Now maybe back in 1981 you could "ping" someone offline, using the "ping of death" but those days are long gone. All this appears to be, to me, is standard traffic, simple ping messages or port scan queries. No one is directing this specifically at YOU, it's directed at anyone on the network.

theres alot of malware out there that tries blocks of ip addresses and so 20 pings to see if somethings alive from a random address is a prelude to doing a more detailed scan but since your router has dropped the packets the software will think its not active so will move onto the next address sort of the opposite of a burgular knocking on the door and if they get a reply they dont burgle the place but try the next door

reply to post by phishyblankwaters

It will happen regardless of your IP. Once you are connected to the internet you are using an external IP address, sure, joe blow in china doesn't know it's yours, but he does have a list of all possible IP ranges, and where geographically, they are assigned.

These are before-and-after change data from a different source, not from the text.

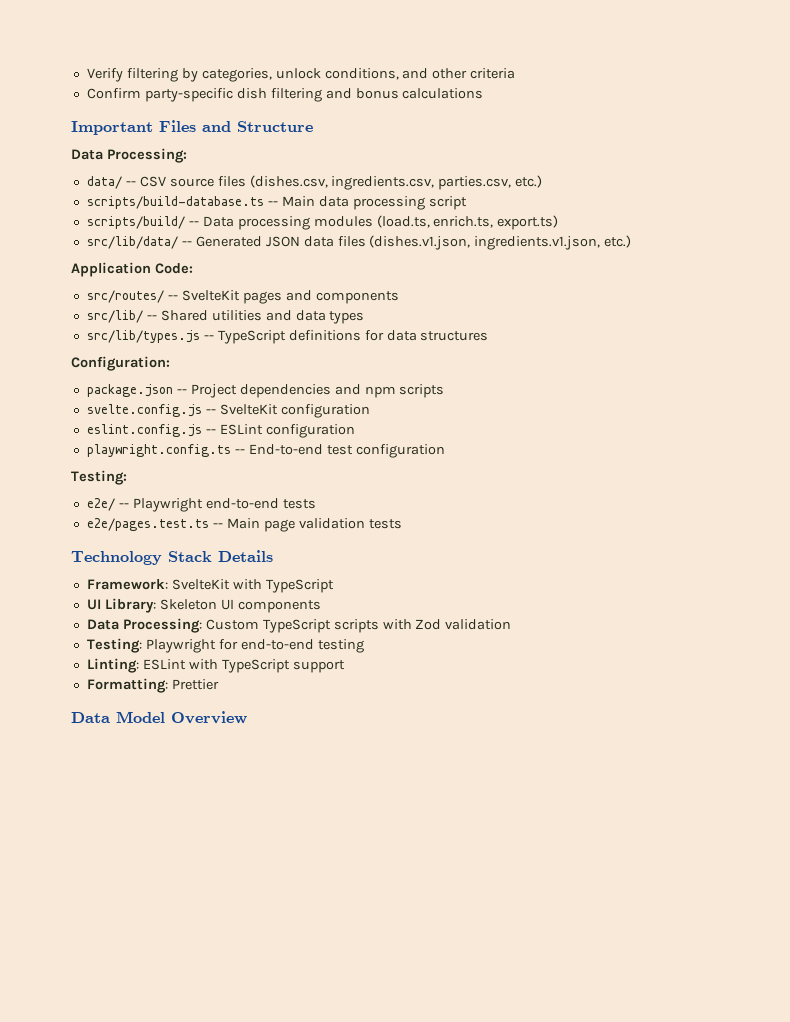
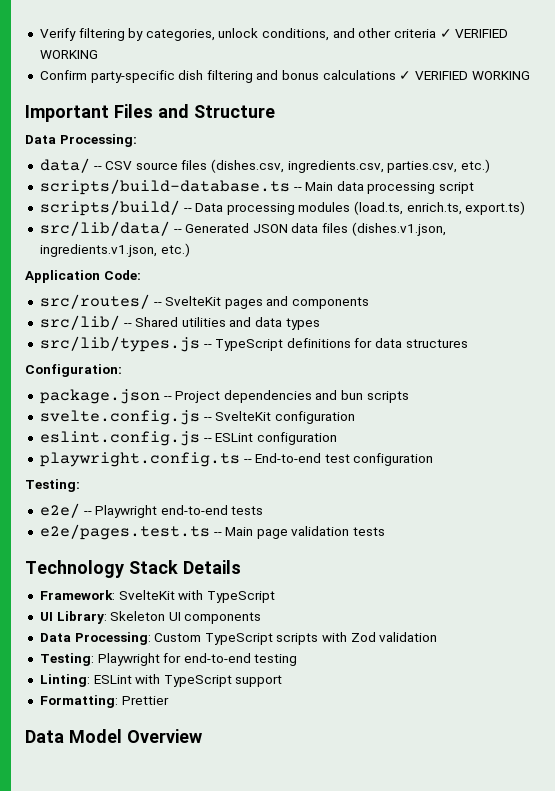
- Verify filtering by categories, unlock conditions, and other criteria
+ Verify filtering by categories, unlock conditions, and other criteria ✓ VERIFIED WORKING
- Confirm party-specific dish filtering and bonus calculations
+ Confirm party-specific dish filtering and bonus calculations ✓ VERIFIED WORKING
- package.json -- Project dependencies and npm scripts
+ package.json -- Project dependencies and bun scripts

I guess you are right, I just find it a little weird my router has never logged these attacks before.

Firewall, up to date router firmware, script blocking browser. That's my security. No infections, not even malware or a redirect, on my main box in over 10 years.

Yeah I do all the same things, and I haven't had a virus in a very long time. Not quite 10 years though. Was the internet even invented back then? I'm joking.

reply to post by ChaoticOrder

Go over HERE and check your Internet Connection's Privacy. When you load a webpage, your Browser sends a HEADER out to all who can see and read it. In Windows, HTTP Cookies are filed in HTTP format, and can be read by web pages. It is best to file all Cookies in Plain Text. I have a Time Warner Roadrunner Internet Connection, the business physical address is in Hardin, Virginia. I run Fedora 16n Linux, I-Tables Firewall with all ICMP Requests Denied. My header shows the IP address of the main server in Hardin, not my personal IP address, which is hidden, or rather masqueraded. The Header can see my Proxy, and the TW Server, and nothing else. If one of my Ports is scanned, I get a report. If any packet come in aimed at the Firewall, I hear about it. Too bad this kind of security doesn't come by default, I know, but if we want Internet Security, then we have to work for it.